_EXTRACTED INFORMATION_
....................
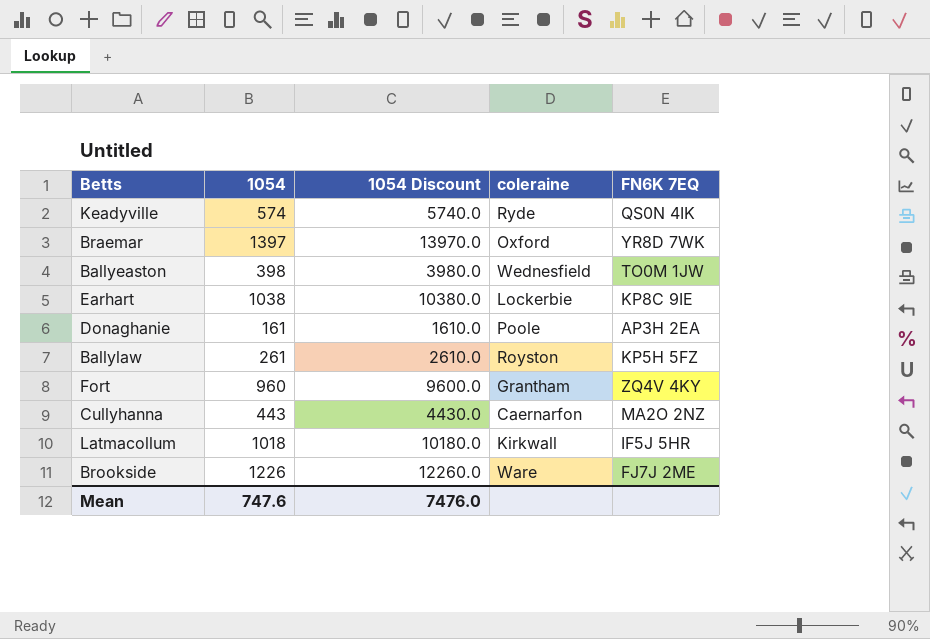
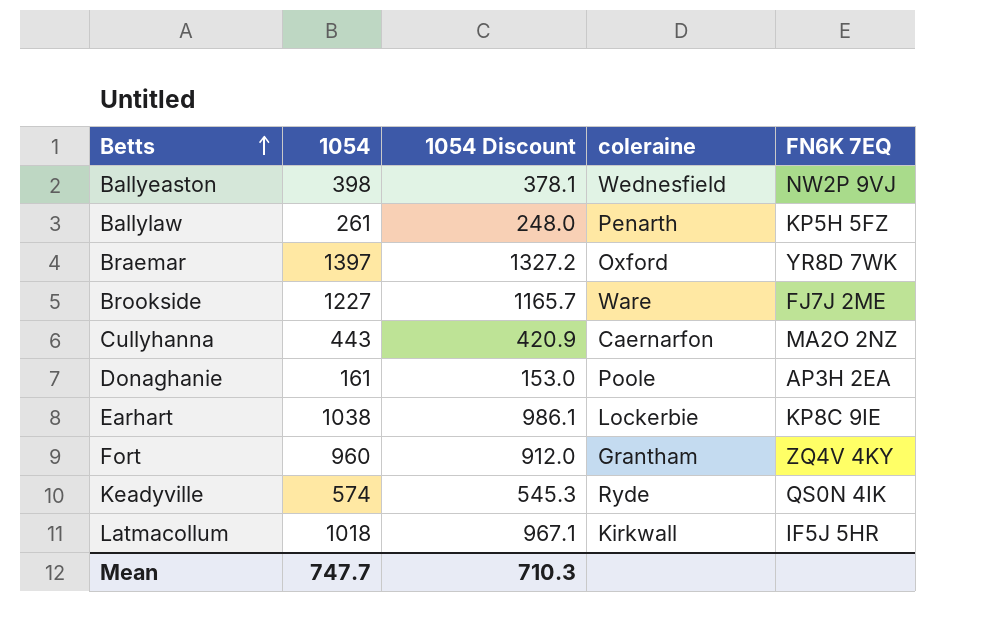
row order: none -> Betts ascending
column 1054 Discount | formula: [1054] * 10 -> [1054] * 0.95
Ballyeaston | FN6K 7EQ: TO0M 1JW -> NW2P 9VJ
Ballylaw | coleraine: Royston -> Penarth
Brookside | 1054: 1226 -> 1227
Mean | 1054: 747.6 -> 747.7
Mean | 1054 Discount: 7476.0 -> 710.3

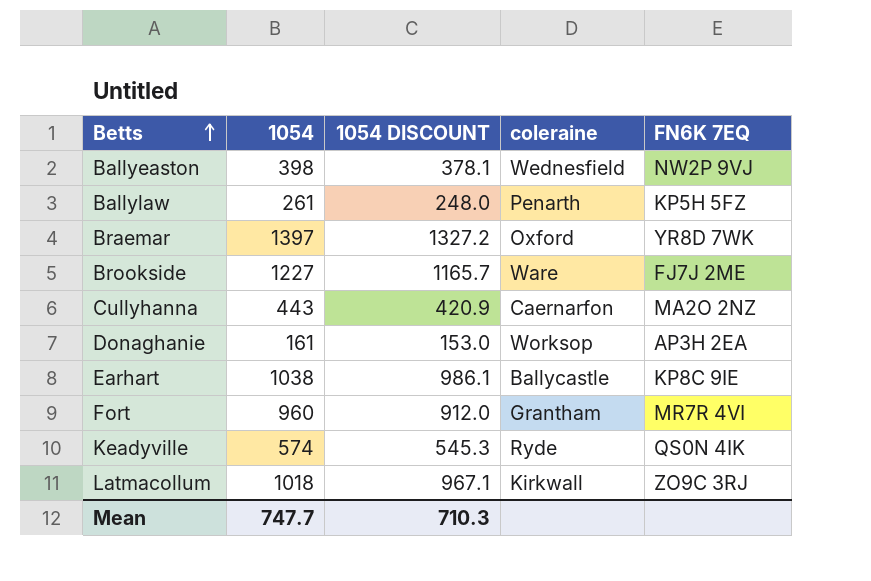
column name: 1054 Discount -> 1054 DISCOUNT
Donaghanie | coleraine: Poole -> Worksop
Earhart | coleraine: Lockerbie -> Ballycastle
Fort | FN6K 7EQ: ZQ4V 4KY -> MR7R 4VI
Latmacollum | FN6K 7EQ: IF5J 5HR -> ZO9C 3RJ

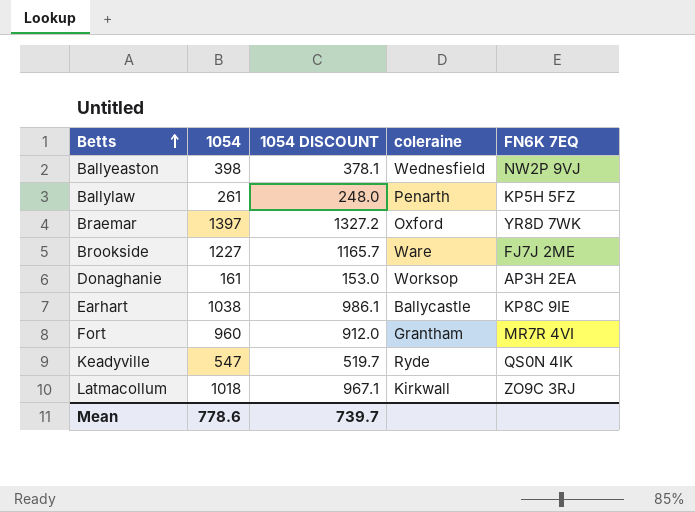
row Cullyhanna: 443 | 420.9 | Caernarfon | MA2O 2NZ -> none
Keadyville | 1054: 574 -> 547
Keadyville | 1054 DISCOUNT: 545.3 -> 519.7
Mean | 1054: 747.7 -> 778.6
Mean | 1054 DISCOUNT: 710.3 -> 739.7

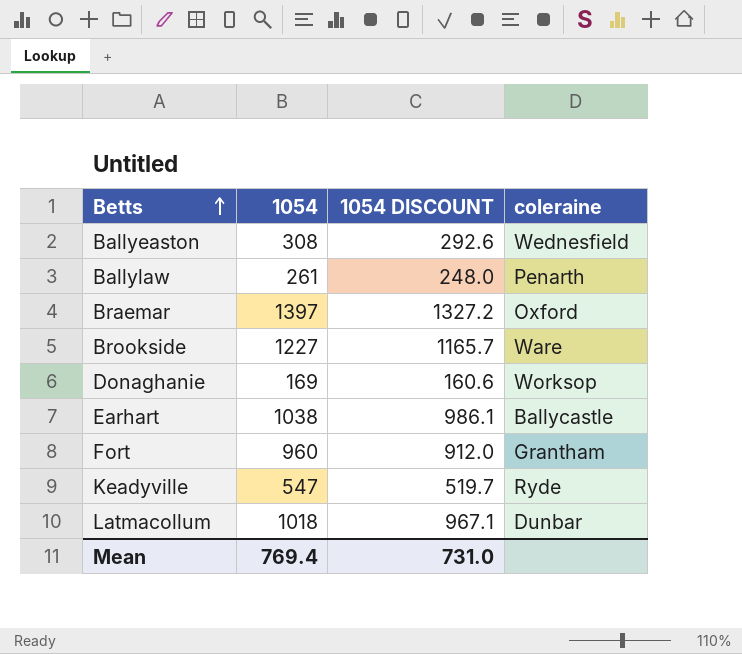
column FN6K 7EQ | position: 5 -> none
Ballyeaston | 1054: 398 -> 308
Ballyeaston | 1054 DISCOUNT: 378.1 -> 292.6
Donaghanie | 1054: 161 -> 169
Donaghanie | 1054 DISCOUNT: 153.0 -> 160.6
Latmacollum | coleraine: Kirkwall -> Dunbar
Mean | 1054: 778.6 -> 769.4
Mean | 1054 DISCOUNT: 739.7 -> 731.0

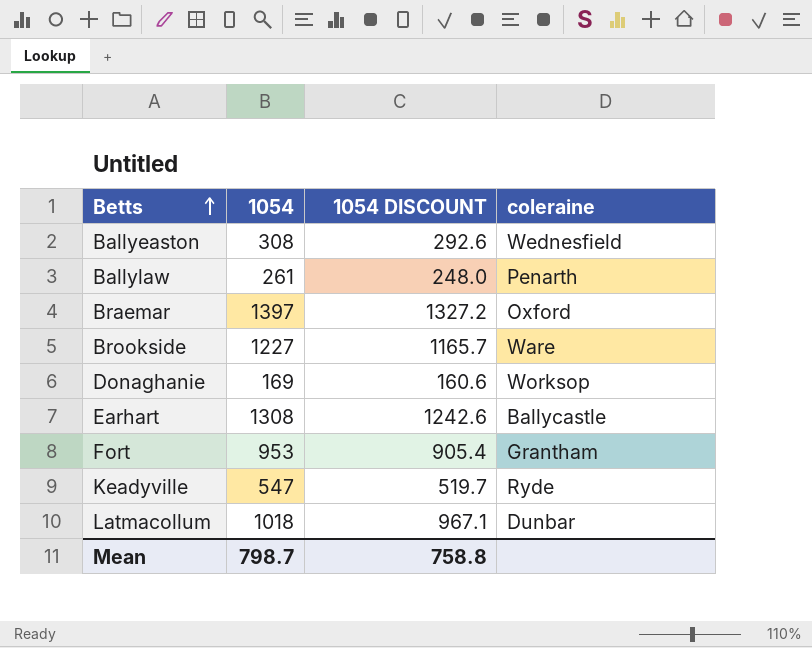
Earhart | 1054: 1038 -> 1308
Earhart | 1054 DISCOUNT: 986.1 -> 1242.6
Fort | 1054: 960 -> 953
Fort | 1054 DISCOUNT: 912.0 -> 905.4
Mean | 1054: 769.4 -> 798.7
Mean | 1054 DISCOUNT: 731.0 -> 758.8

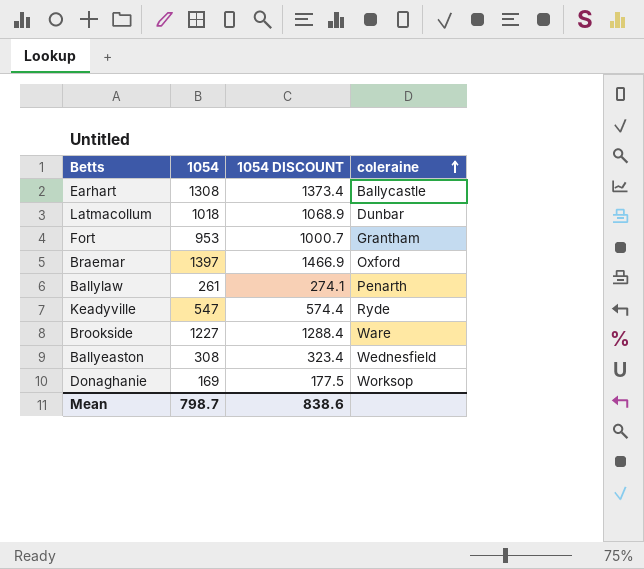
row order: Betts ascending -> coleraine ascending
column 1054 DISCOUNT | formula: [1054] * 0.95 -> [1054] * 1.05
Mean | 1054 DISCOUNT: 758.8 -> 838.6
....................
_TASK DESCRIPTION_
Go through the data and return each line where the word "coleraine" appears.

_RESULT BELOW_
Ballylaw | coleraine: Royston -> Penarth
Donaghanie | coleraine: Poole -> Worksop
Earhart | coleraine: Lockerbie -> Ballycastle
Latmacollum | coleraine: Kirkwall -> Dunbar
row order: Betts ascending -> coleraine ascending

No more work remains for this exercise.